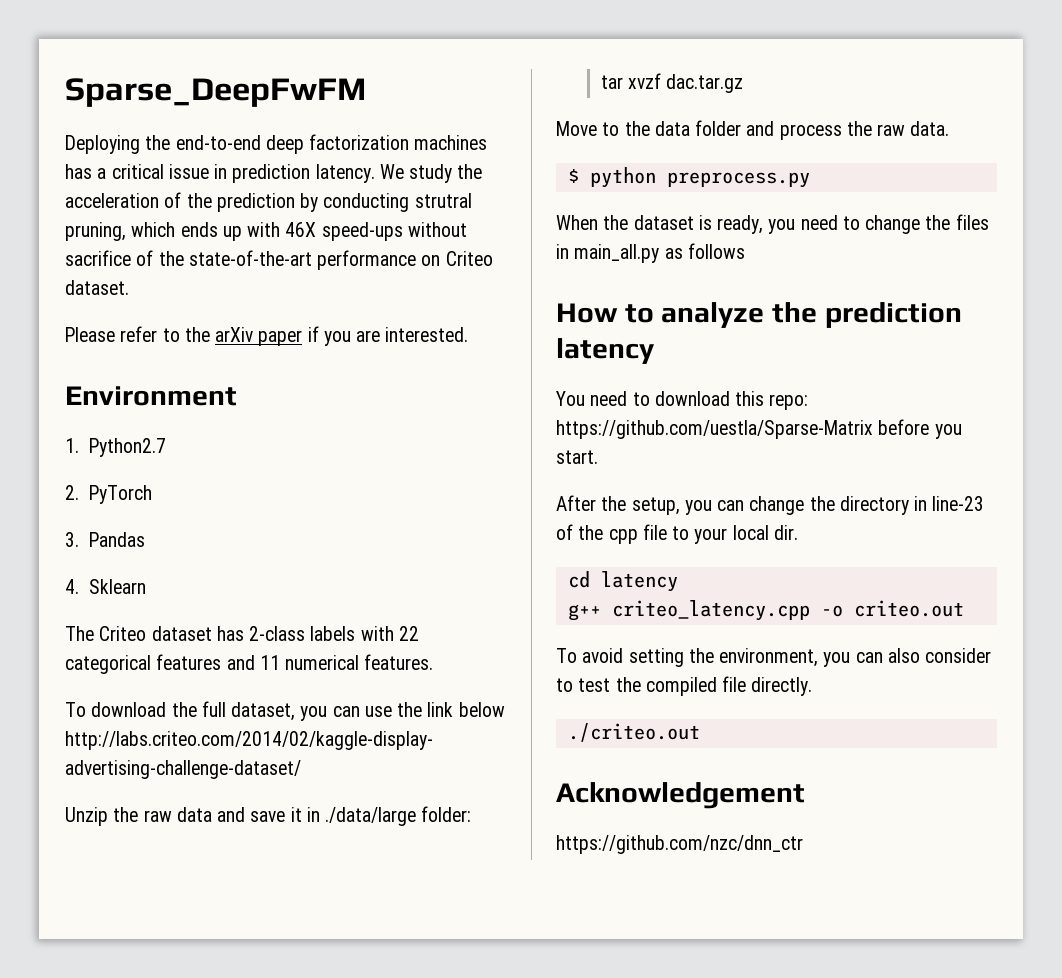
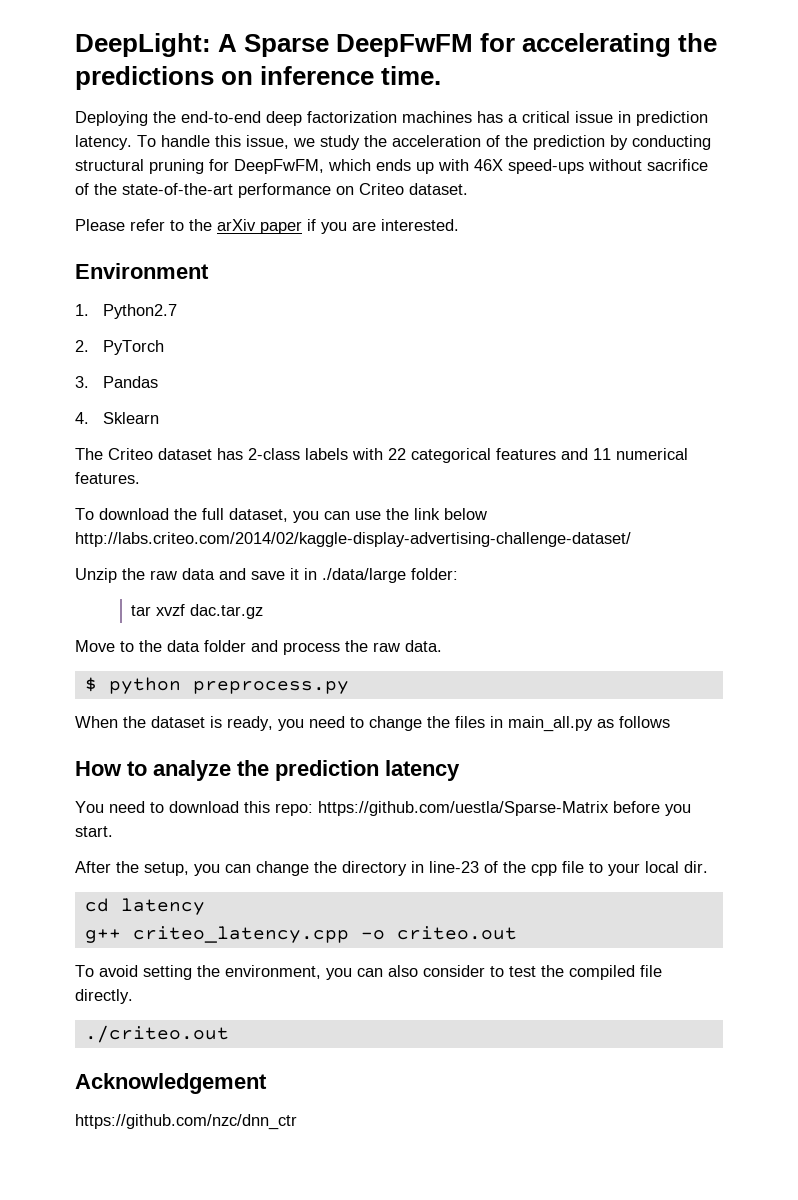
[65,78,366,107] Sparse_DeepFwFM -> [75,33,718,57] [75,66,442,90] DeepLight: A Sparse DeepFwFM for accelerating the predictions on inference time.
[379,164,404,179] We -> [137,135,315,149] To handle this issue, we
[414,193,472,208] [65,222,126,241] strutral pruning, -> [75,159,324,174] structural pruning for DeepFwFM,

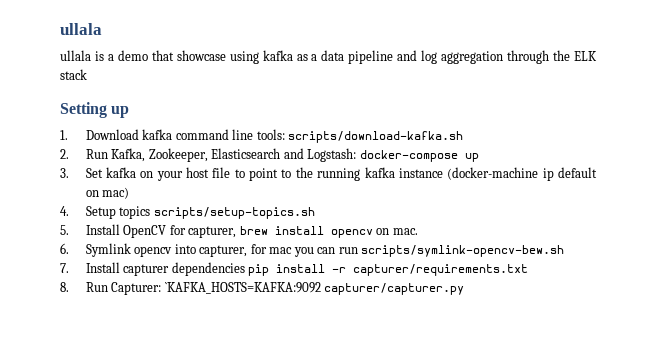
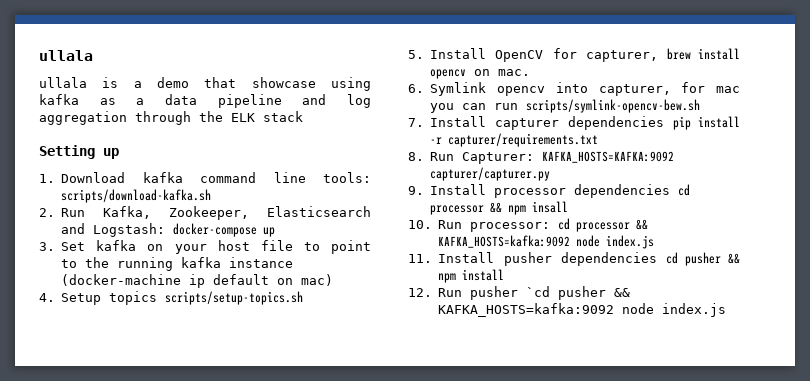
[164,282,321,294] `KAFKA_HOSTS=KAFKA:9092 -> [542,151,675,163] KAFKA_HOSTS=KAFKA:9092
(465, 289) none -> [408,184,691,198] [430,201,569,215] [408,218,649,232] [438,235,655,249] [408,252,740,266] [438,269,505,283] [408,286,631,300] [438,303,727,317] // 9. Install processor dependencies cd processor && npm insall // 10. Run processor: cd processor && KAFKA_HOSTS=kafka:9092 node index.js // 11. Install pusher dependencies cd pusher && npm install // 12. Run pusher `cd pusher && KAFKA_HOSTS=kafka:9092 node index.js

:::

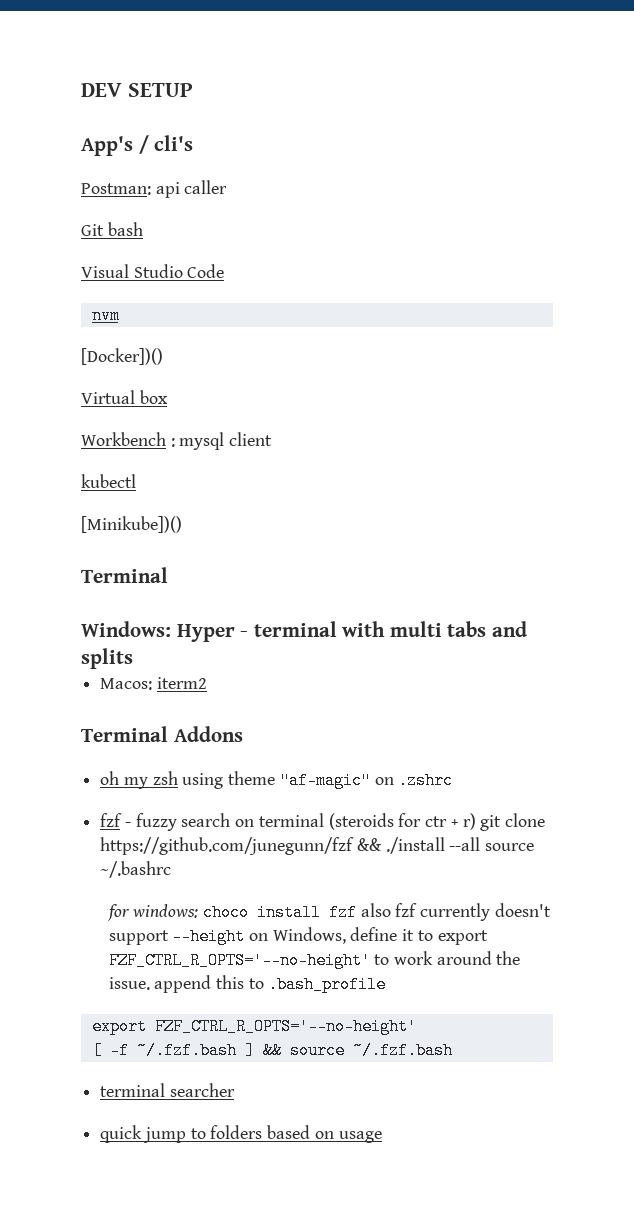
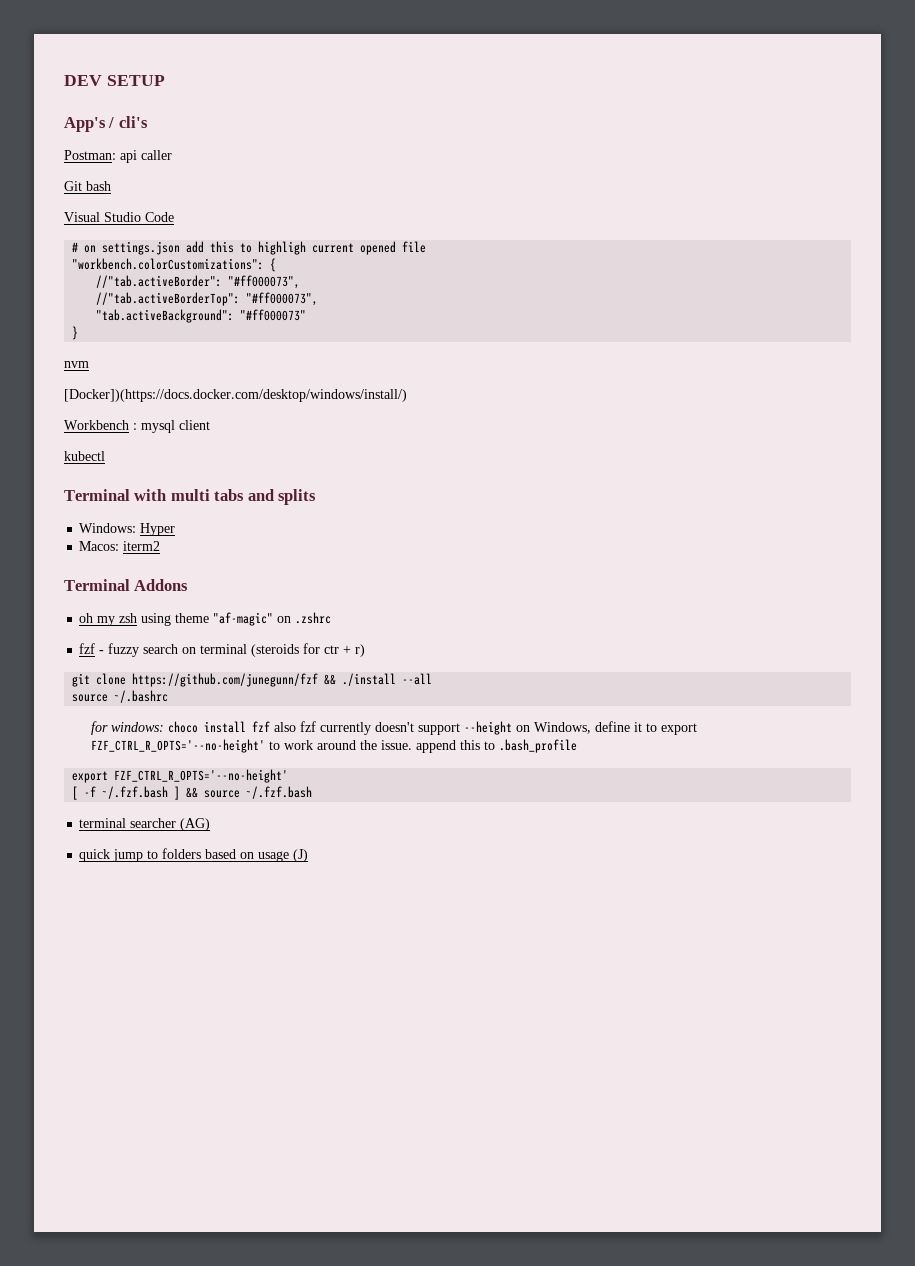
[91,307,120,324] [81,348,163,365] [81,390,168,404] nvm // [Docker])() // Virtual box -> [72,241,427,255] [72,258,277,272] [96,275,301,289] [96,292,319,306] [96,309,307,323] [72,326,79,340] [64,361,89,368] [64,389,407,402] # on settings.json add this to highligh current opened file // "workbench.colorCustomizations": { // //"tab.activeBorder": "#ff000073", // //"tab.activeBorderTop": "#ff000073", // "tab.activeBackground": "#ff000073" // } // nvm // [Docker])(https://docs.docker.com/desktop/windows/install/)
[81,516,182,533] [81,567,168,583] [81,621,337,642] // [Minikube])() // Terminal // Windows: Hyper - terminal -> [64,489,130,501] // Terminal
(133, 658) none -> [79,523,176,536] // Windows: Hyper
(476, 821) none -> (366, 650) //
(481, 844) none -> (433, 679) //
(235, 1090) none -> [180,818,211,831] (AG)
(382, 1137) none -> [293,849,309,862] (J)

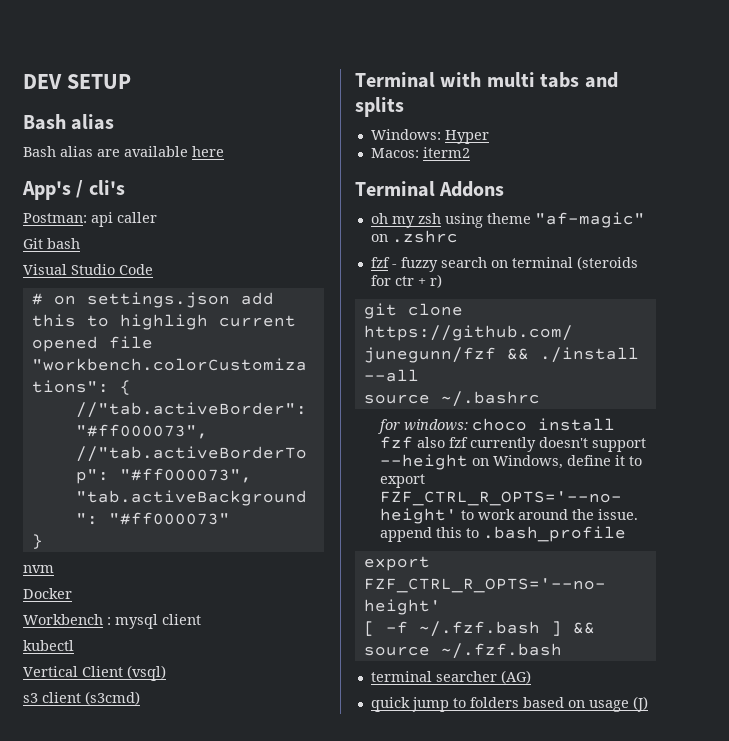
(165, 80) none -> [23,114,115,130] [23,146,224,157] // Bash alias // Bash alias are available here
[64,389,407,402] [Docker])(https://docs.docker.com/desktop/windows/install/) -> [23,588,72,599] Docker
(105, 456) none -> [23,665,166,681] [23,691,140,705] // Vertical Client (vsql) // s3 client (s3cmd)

:::

Exercise aim -
Among the lines above, the one with "[65,78,366,107] Sparse_DeepFwFM ->" opens the part to repeat and the one with "(465, 289) none" closes it; repeat only that part exactly, with no pictures.

Answer section -
[65,78,366,107] Sparse_DeepFwFM -> [75,33,718,57] [75,66,442,90] DeepLight: A Sparse DeepFwFM for accelerating the predictions on inference time.
[379,164,404,179] We -> [137,135,315,149] To handle this issue, we
[414,193,472,208] [65,222,126,241] strutral pruning, -> [75,159,324,174] structural pruning for DeepFwFM,

[164,282,321,294] `KAFKA_HOSTS=KAFKA:9092 -> [542,151,675,163] KAFKA_HOSTS=KAFKA:9092
(465, 289) none -> [408,184,691,198] [430,201,569,215] [408,218,649,232] [438,235,655,249] [408,252,740,266] [438,269,505,283] [408,286,631,300] [438,303,727,317] // 9. Install processor dependencies cd processor && npm insall // 10. Run processor: cd processor && KAFKA_HOSTS=kafka:9092 node index.js // 11. Install pusher dependencies cd pusher && npm install // 12. Run pusher `cd pusher && KAFKA_HOSTS=kafka:9092 node index.js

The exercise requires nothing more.